Best regards, Wojciech
Good day Wojciech,
On Thu, 14 Mar 2019 at 10:00, Wojciech Żmuda wzmuda@n7space.com wrote:
Hi Mathieu,
Apologies if mailman does not see this as a reply. I'm not sure if Outlook handles In-Reply-To properly.
I'm testing CPU-wide tracing on Zynq Ultrascale+ MPSoC and I have some comments I'd like to share. Some introduction at first:
- I'm using mainline Linux from a couple of days ago (12ad143e1b80 Merge branch 'perf-urgent-for-linus'...)

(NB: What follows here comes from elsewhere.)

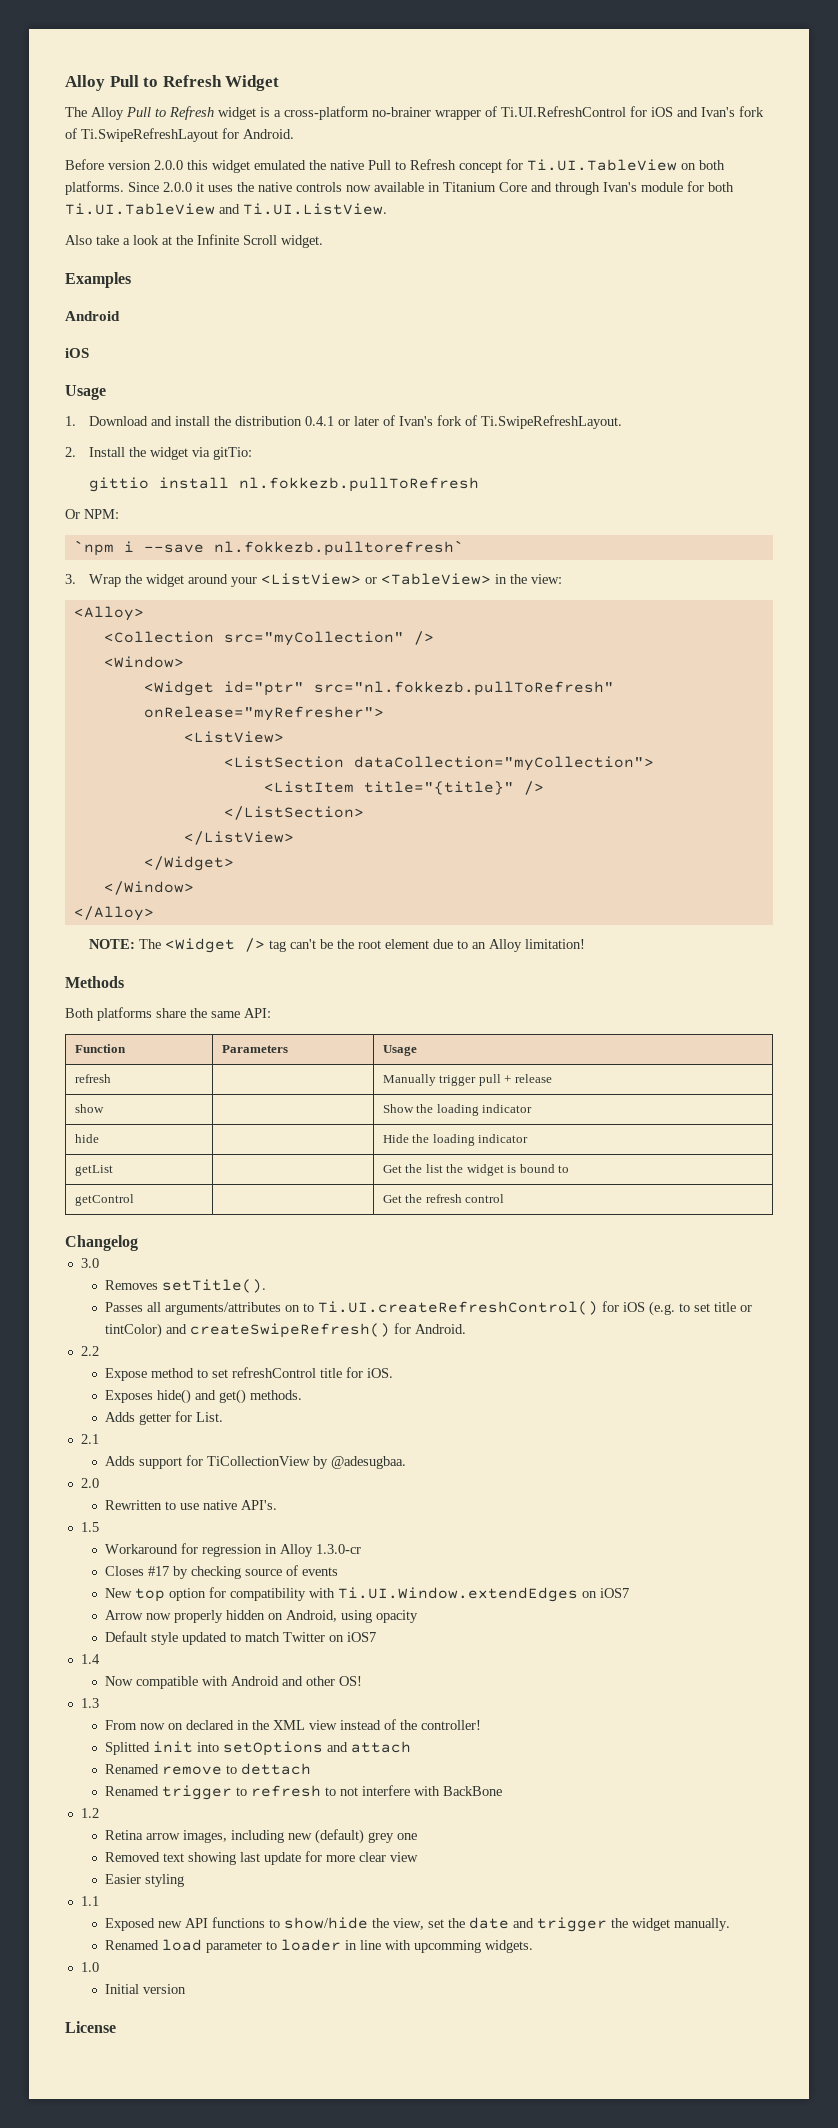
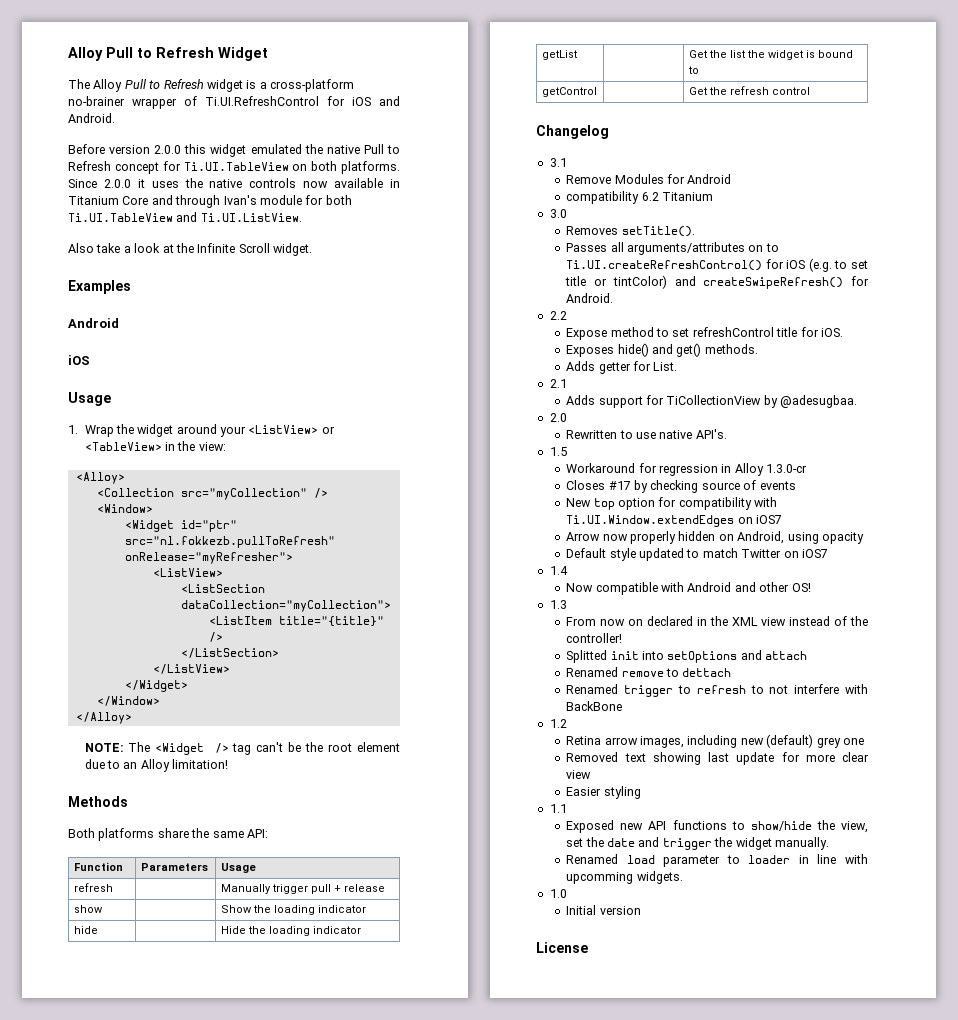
[701,106,764,117] [65,128,239,142] Ivan's fork of Ti.SwipeRefreshLayout for -> (400, 101) none
[88,415,622,429] [65,447,252,460] [88,477,479,492] [65,509,119,519] [73,540,464,556] [65,574,76,584] Download and install the distribution 0.4.1 or later of Ivan's fork of Ti.SwipeRefreshLayout. // 2. Install the widget via gitTio: // gittio install nl.fokkezb.pullToRefresh // Or NPM: // `npm i --save nl.fokkezb.pulltorefresh` // 3. -> (78, 429) none
(138, 1243) none -> [549,158,567,167] [566,174,732,184] [566,191,714,204] // 3.1 // Remove Modules for Android // compatibility 6.2 Titanium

- on top of it I have a couple of my changes introducing CoreSight support on US+
- on top of this I cherry-picked your two patch sets with CPU-wide tracing
I prepared a test program that's supposed to generate deterministic trace. I created a function that should, depending on the argument, create either continuous E atoms or E/N atoms alternately. In main() I spawn two threads with affinity attributes:
- the first thread is set up as atom E generator, pinned to CPU1
- the other as E/N generator, pinned to CPU2
The main thread is pinned to CPU0.
How do you pin threads to a CPU within a user space program?
The atom generator function's body looks like below. If *atom == 'n', branch is not taken, thus atom N should be generated, and if *atom == 'e', branch is taken and atom E should be generated. After that, another atom E is expected, since the while loop branches back to the start. It's counter-intuitive when you look at the C code, but the if-condition is actually evaluated to b.ne instruction, so getting inside the condition happens when the branch is not taken.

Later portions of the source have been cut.